# BERT4doc-Classification

**Repository Path**: hummingb1rd/BERT4doc-Classification

## Basic Information

- **Project Name**: BERT4doc-Classification
- **Description**: No description available
- **Primary Language**: Unknown
- **License**: Apache-2.0
- **Default Branch**: master
- **Homepage**: None
- **GVP Project**: No

## Statistics

- **Stars**: 1
- **Forks**: 0
- **Created**: 2020-10-14
- **Last Updated**: 2024-01-29

## Categories & Tags

**Categories**: Uncategorized

**Tags**: None

## README

# How to Fine-Tune BERT for Text Classification?

This is the code and source for the paper [How to Fine-Tune BERT for Text Classification?](https://arxiv.org/abs/1905.05583)

In this paper, we conduct exhaustive experiments to investigate different fine-tuning methods of BERT on text classification task and provide a general solution for BERT fine-tuning.


\*********** **update at Mar 14, 2020** \*************

Our checkpoint can be loaded in BertEmbedding from the latest [fastNLP](https://github.com/fastnlp/fastNLP) package.

[Link to](https://github.com/fastnlp/fastNLP/blob/master/fastNLP/embeddings/bert_embedding.py) fastNLP.embeddings.BertEmbedding

## Requirements

For further pre-training, we borrow some code from Google BERT. Thus, we need:

+ tensorflow==1.1x
+ spacy
+ pandas
+ numpy

For fine-tuning, we borrow some codes from pytorch-pretrained-bert package (now well known as transformers). Thus, we need:

+ torch>=0.4.1,<=1.2.0


## Run the code

### 1) Prepare the data set:

#### Sogou News

We determine the category of the news based on the URL, such as “sports” corresponding
to “http://sports.sohu.com”. We choose 6 categories
– “sports”, “house”, “business”, “entertainment”,
“women” and “technology”. The number
of training samples selected for each class is 9,000
and testing 1,000.

Data is available at [here](https://drive.google.com/drive/folders/1Rbi0tnvsQrsHvT_353pMdIbRwDlLhfwM).

#### The rest data sets

The rest data sets were built by [Zhang et al. (2015)](https://papers.nips.cc/paper/5782-character-level-convolutional-networks-for-text-classification.pdf).
We download from [URL](https://drive.google.com/drive/u/0/folders/0Bz8a_Dbh9Qhbfll6bVpmNUtUcFdjYmF2SEpmZUZUcVNiMUw1TWN6RDV3a0JHT3kxLVhVR2M) created by Xiang Zhang.

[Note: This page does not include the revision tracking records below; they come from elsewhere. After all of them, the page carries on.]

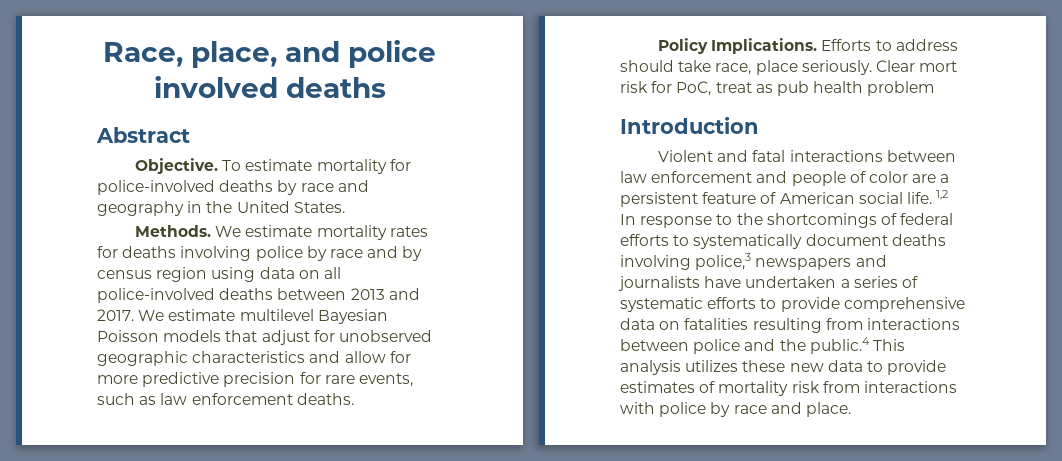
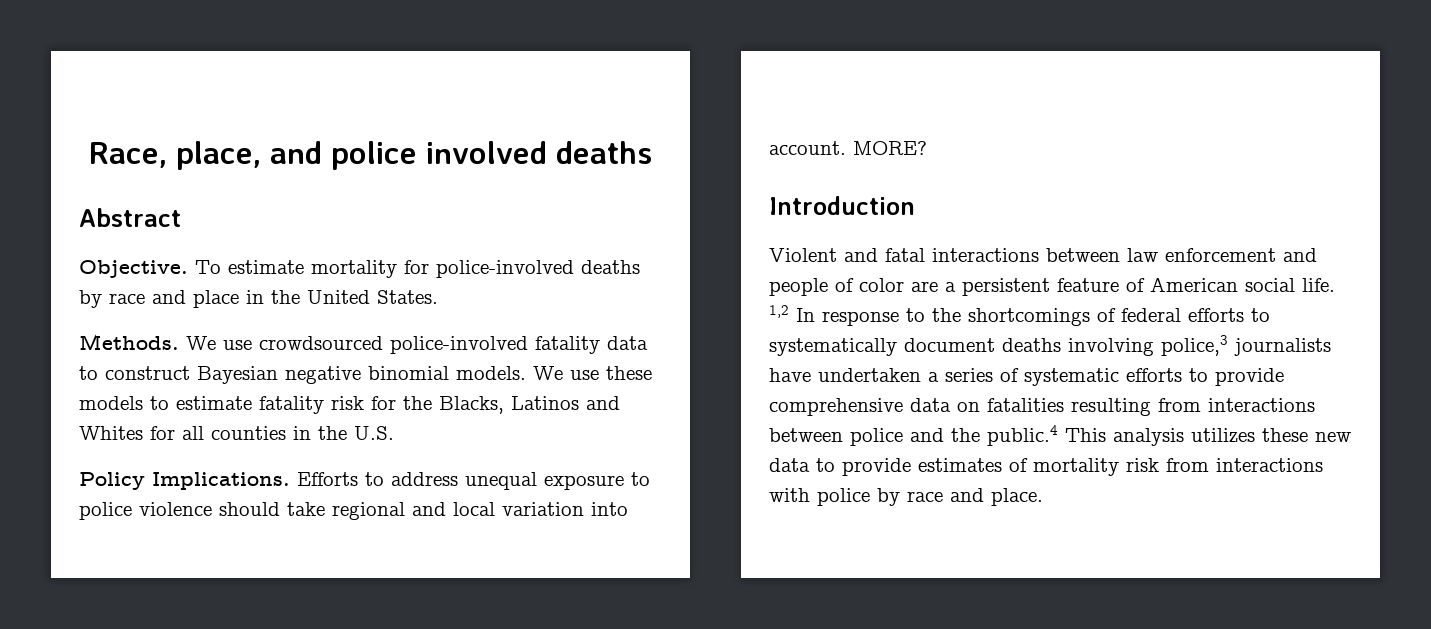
- To estimate mortality for police-involved deaths by race and geography in the United States.
+ To estimate mortality for police-involved deaths by race and place in the United States.
- We estimate mortality rates for deaths involving police by race and by census region using data on all police-involved deaths between 2013 and 2017. We estimate multilevel Bayesian Poisson models that adjust for unobserved geographic characteristics and allow for more predictive precision for rare events, such as law enforcement deaths.
+ We use crowdsourced police-involved fatality data to construct Bayesian negative binomial models. We use these models to estimate fatality risk for the Blacks, Latinos and Whites for all counties in the U.S.
- Efforts to address should take race, place seriously. Clear mort risk for PoC, treat as pub health problem
+ Efforts to address unequal exposure to police violence should take regional and local variation into account. MORE?
- 1,2 In response to the shortcomings of federal efforts to systematically document deaths involving police,3 newspapers and journalists have undertaken a series of systematic efforts to provide comprehensive data on fatalities resulting from interactions between police and the public.4 This analysis utilizes these new data to provide estimates of mortality risk from interactions with police by race and place.
+ 1,2 In response to the shortcomings of federal efforts to systematically document deaths involving police,3 journalists have undertaken a series of systematic efforts to provide comprehensive data on fatalities resulting from interactions between police and the public.4 This analysis utilizes these new data to provide estimates of mortality risk from interactions with police by race and place.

### 2) Prepare Google BERT:

[BERT-Base, Uncased](https://storage.googleapis.com/bert_models/2018_10_18/uncased_L-12_H-768_A-12.zip)

[BERT-Base, Chinese](https://storage.googleapis.com/bert_models/2018_11_03/chinese_L-12_H-768_A-12.zip)


### 3) Further Pre-Training:

#### Generate Further Pre-Training Corpus

Here we use AG's News as example:
```shell
python generate_corpus_agnews.py
```
File ``agnews_corpus_test.txt`` can be found in directory ``./data``.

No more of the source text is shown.